Financial experts recommend considering alternative assets within a retirement account, such as a 401(k), to make the process more cost-effective and convenient. For example, instead of holding physical gold, investors can opt for a gold ETF, which provides exposure to the asset without the hassle of storage and selling.
Within a retirement plan, investors may also have access to other alternative assets like real estate investment trusts (REITs) or private equities. These assets can offer diversification and potentially higher returns without the need to directly manage the properties or companies.
One of the key benefits of alternative investments is the flexibility they offer in asset allocation. Pension managers appreciate the autonomy that alternative assets provide, allowing them to adjust their portfolios quickly and efficiently. This flexibility is essential for individual investors as well, especially in times of unexpected financial changes.
Target-date funds, which automatically rebalance based on a fixed schedule, may not offer the same level of flexibility as actively managed portfolios. In a rapidly changing market environment, investors need to be proactive in adjusting their investments to adapt to new legislation, taxation, and economic conditions.
By viewing investments as a single pool, investors can reduce concentration risk and identify overlapping holdings that may not be immediately apparent. This approach helps ensure that investors are truly diversified and not overly exposed to a single sector or asset class.

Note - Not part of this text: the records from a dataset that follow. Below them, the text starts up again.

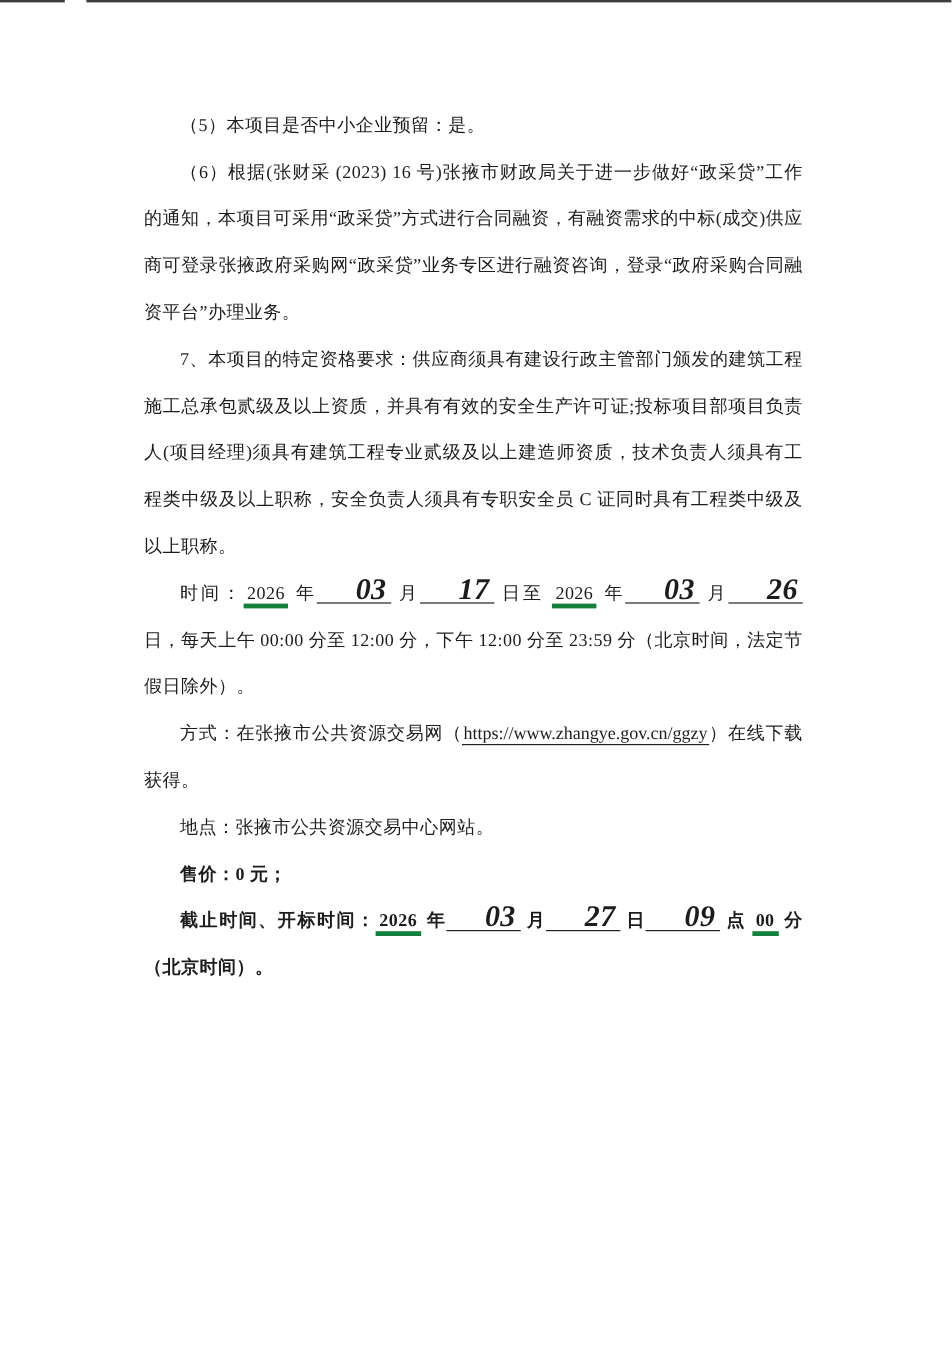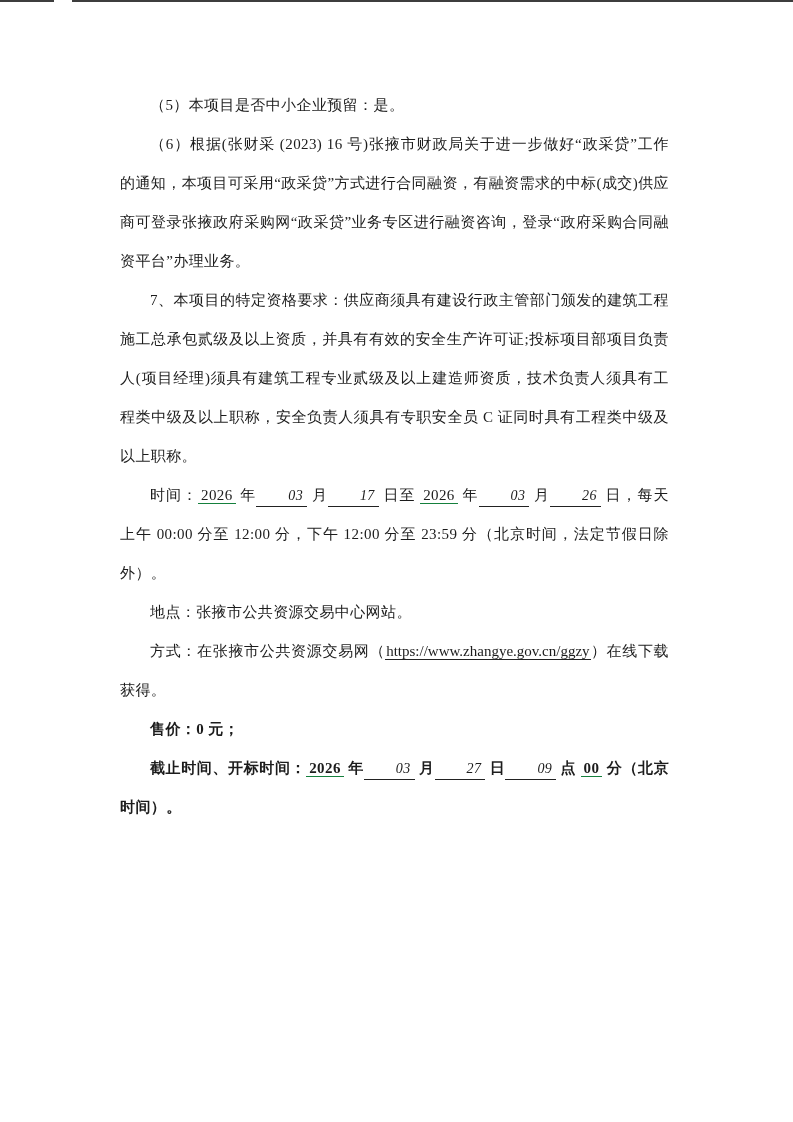"2026" .u { border-bottom: 1px solid #15803d -> 4px solid #15803d }
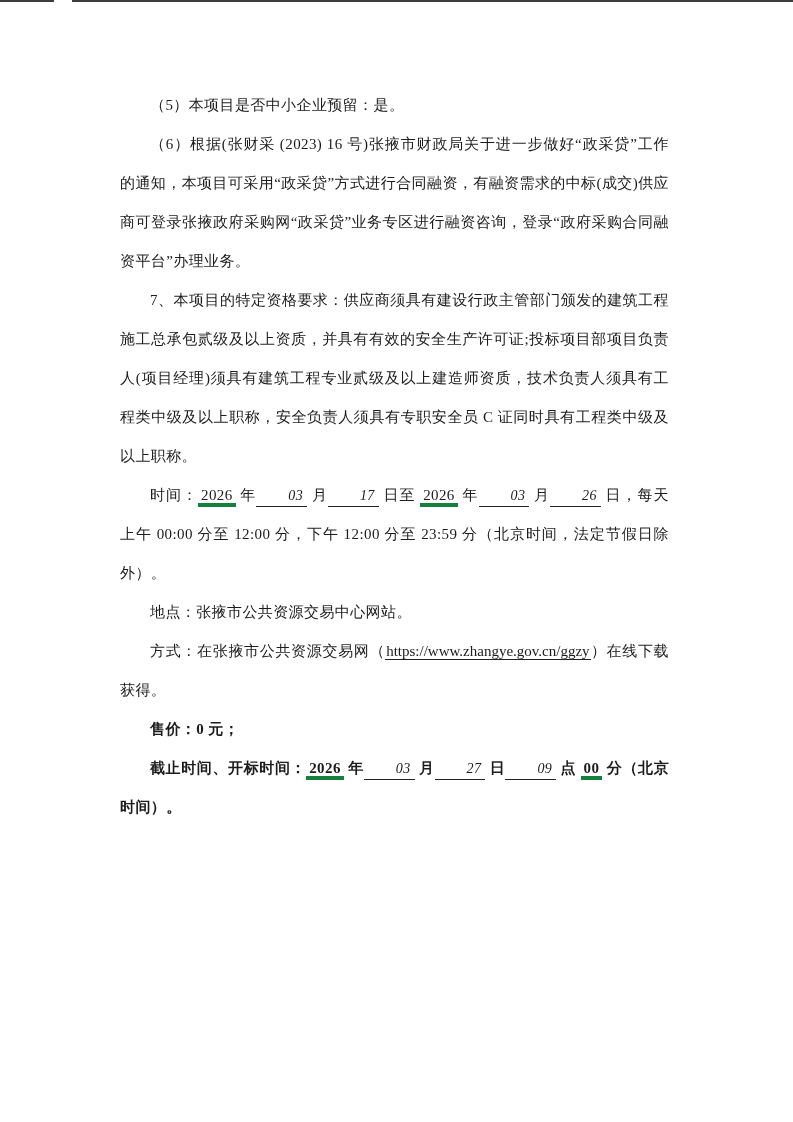"03" .hw { font-size: 14px -> 25px; font-weight: normal -> bold }
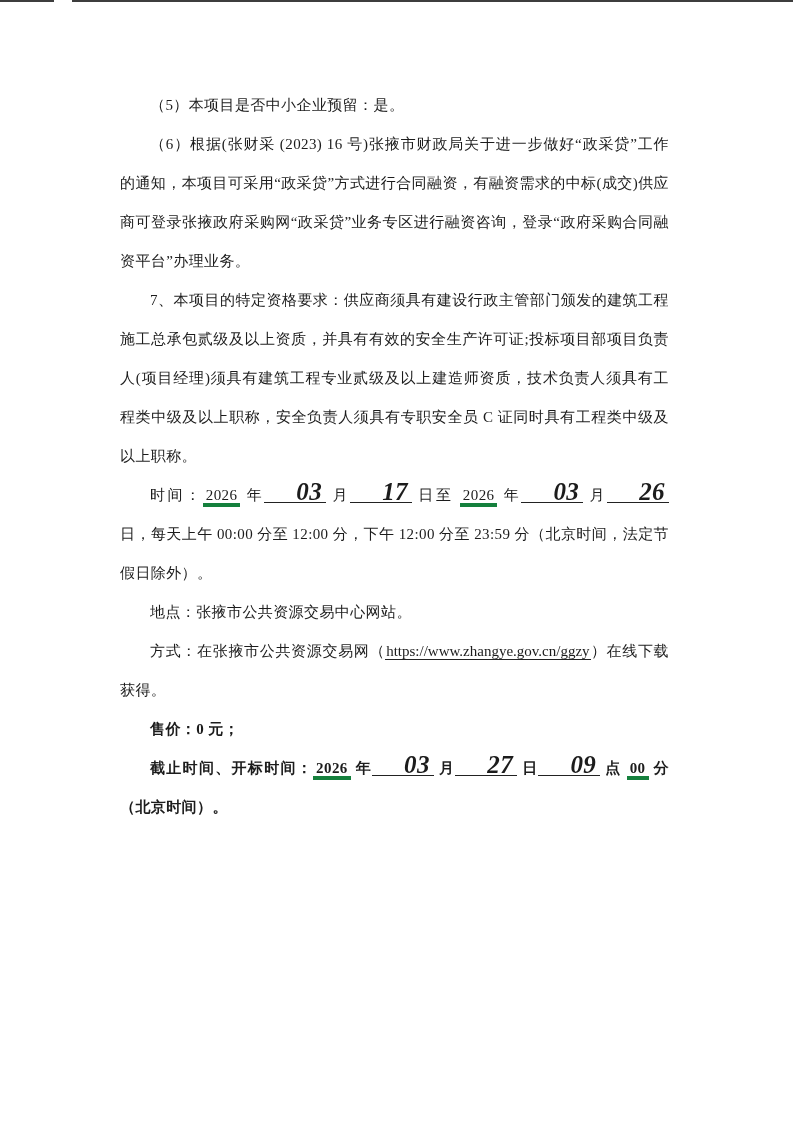"地点：张掖市公共资源交易中心网站。" p.line { order: before "方式：在张掖市公共资源交易网（https://www.zhangye.gov.c" -> after "方式：在张掖市公共资源交易网（https://www.zhangye.gov.c" }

Financial planners recommend aggregating all investment accounts to get a comprehensive view of an investor’s asset allocation. This analysis can reveal any potential risks or opportunities for growth that may be overlooked in individual accounts.
Overall, alternative assets can play a valuable role in a well-diversified investment portfolio, offering unique opportunities for growth and risk management. By incorporating alternative investments into retirement accounts and actively managing asset allocations, investors can build a more resilient and adaptable investment strategy.